> **Problem details**: Give as output the line that contains "(585, 44) none", followed by every remaining line of the entries, unchanged and with nothing added.

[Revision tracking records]
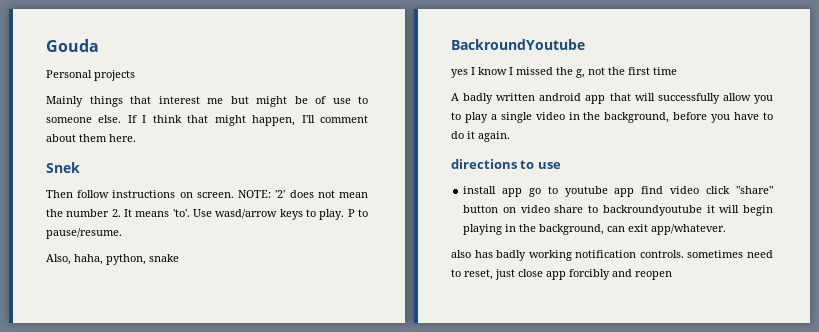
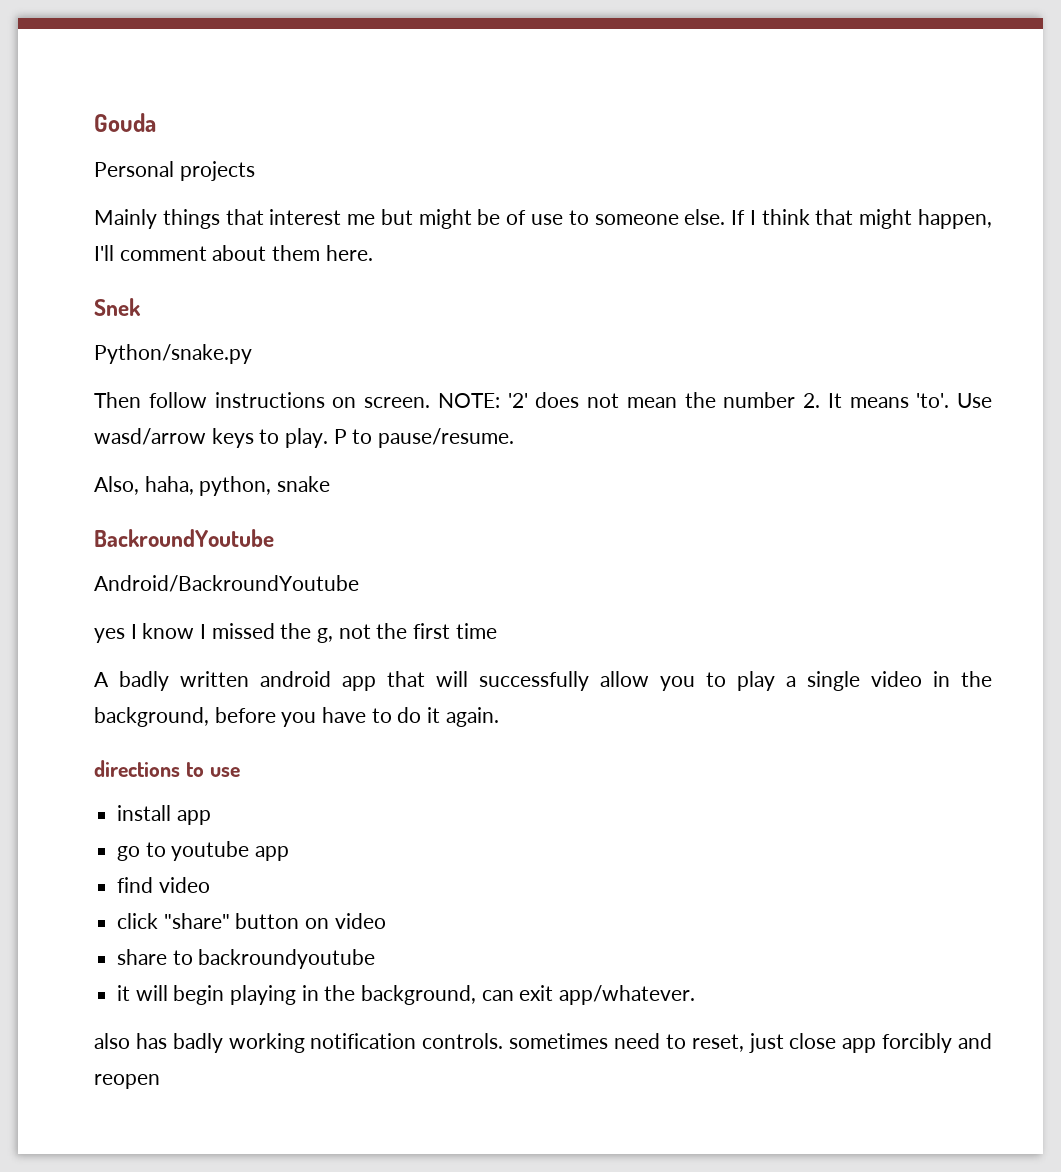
(80, 167) none -> [94,344,252,364] // Python/snake.py
(585, 44) none -> [94,575,359,592] // Android/BackroundYoutube
(522, 192) none -> (211, 817) //
(635, 192) none -> (290, 853) //
(700, 190) none -> (210, 885) //
(550, 209) none -> (386, 921) //
(702, 210) none -> (376, 959) //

> **Task output**:
(585, 44) none -> [94,575,359,592] // Android/BackroundYoutube
(522, 192) none -> (211, 817) //
(635, 192) none -> (290, 853) //
(700, 190) none -> (210, 885) //
(550, 209) none -> (386, 921) //
(702, 210) none -> (376, 959) //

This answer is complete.